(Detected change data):
Start of Block

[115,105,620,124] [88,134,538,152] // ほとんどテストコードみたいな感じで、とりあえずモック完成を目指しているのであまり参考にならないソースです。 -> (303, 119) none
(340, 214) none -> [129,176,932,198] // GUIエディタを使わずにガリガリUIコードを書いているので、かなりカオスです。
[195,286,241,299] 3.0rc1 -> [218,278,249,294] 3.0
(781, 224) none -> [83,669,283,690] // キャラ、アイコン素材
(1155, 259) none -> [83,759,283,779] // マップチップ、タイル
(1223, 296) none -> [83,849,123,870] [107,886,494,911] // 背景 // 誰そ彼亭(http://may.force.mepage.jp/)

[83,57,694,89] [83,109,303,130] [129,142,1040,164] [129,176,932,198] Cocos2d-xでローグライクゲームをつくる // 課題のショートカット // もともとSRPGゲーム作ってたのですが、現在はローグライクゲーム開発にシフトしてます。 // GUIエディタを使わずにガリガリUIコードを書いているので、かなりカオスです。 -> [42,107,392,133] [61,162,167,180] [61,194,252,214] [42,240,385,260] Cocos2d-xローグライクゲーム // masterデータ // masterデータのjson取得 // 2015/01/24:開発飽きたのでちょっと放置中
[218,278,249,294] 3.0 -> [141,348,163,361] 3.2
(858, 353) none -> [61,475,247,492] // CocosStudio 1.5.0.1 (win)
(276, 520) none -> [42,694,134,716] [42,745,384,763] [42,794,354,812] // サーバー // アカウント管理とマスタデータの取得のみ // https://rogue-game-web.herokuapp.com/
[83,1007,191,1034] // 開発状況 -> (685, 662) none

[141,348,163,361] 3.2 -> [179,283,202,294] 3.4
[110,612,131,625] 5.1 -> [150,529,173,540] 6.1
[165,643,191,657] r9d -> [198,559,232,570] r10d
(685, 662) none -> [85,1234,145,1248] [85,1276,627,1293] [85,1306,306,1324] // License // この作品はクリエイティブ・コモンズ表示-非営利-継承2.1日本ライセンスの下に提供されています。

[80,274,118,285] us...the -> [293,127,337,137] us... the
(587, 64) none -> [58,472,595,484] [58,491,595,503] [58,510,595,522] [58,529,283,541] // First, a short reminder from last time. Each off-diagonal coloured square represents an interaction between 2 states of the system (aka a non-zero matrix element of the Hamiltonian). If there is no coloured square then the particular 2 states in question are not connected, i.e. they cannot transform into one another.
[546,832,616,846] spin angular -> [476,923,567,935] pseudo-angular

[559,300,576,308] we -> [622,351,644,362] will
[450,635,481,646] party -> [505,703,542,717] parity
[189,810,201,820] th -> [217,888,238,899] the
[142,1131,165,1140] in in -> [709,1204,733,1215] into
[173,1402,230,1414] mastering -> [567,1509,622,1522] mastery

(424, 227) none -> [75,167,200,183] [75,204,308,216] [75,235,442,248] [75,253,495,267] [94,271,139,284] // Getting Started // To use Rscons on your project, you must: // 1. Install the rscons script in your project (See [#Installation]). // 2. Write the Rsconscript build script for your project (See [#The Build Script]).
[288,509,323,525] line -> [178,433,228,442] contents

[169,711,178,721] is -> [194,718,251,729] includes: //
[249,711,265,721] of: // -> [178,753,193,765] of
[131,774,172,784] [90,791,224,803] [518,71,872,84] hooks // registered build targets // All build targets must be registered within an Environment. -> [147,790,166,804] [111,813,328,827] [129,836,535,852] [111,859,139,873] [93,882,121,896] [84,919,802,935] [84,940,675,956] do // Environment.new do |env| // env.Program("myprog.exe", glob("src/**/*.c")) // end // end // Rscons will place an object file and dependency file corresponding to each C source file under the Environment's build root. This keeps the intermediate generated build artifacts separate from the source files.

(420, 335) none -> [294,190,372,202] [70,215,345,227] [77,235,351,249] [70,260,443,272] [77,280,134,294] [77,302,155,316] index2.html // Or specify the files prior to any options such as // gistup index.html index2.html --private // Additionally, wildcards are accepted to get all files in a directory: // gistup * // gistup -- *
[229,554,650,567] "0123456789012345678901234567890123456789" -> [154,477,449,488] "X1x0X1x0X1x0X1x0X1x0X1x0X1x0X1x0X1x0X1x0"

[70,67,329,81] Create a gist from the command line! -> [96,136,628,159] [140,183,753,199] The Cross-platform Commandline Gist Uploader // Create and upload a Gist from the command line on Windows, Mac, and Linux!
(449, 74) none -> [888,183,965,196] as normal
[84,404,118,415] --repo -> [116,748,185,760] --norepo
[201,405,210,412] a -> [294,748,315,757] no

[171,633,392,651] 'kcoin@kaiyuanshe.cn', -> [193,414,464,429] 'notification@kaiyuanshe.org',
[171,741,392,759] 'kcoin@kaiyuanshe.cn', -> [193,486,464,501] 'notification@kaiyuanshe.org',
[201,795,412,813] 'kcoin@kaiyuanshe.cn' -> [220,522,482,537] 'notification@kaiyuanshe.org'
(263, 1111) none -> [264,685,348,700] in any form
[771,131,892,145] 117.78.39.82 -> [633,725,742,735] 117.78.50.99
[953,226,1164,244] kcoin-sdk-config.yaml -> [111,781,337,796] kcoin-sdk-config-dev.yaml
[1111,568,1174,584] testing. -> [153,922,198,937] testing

End of Block

(Directions): Please copy the line that contains "[771,131,892,145] 117.78.39.82 ->" and each line after it through the end of the records, exactly, and no other lines.

(Result of this task):
[771,131,892,145] 117.78.39.82 -> [633,725,742,735] 117.78.50.99
[953,226,1164,244] kcoin-sdk-config.yaml -> [111,781,337,796] kcoin-sdk-config-dev.yaml
[1111,568,1174,584] testing. -> [153,922,198,937] testing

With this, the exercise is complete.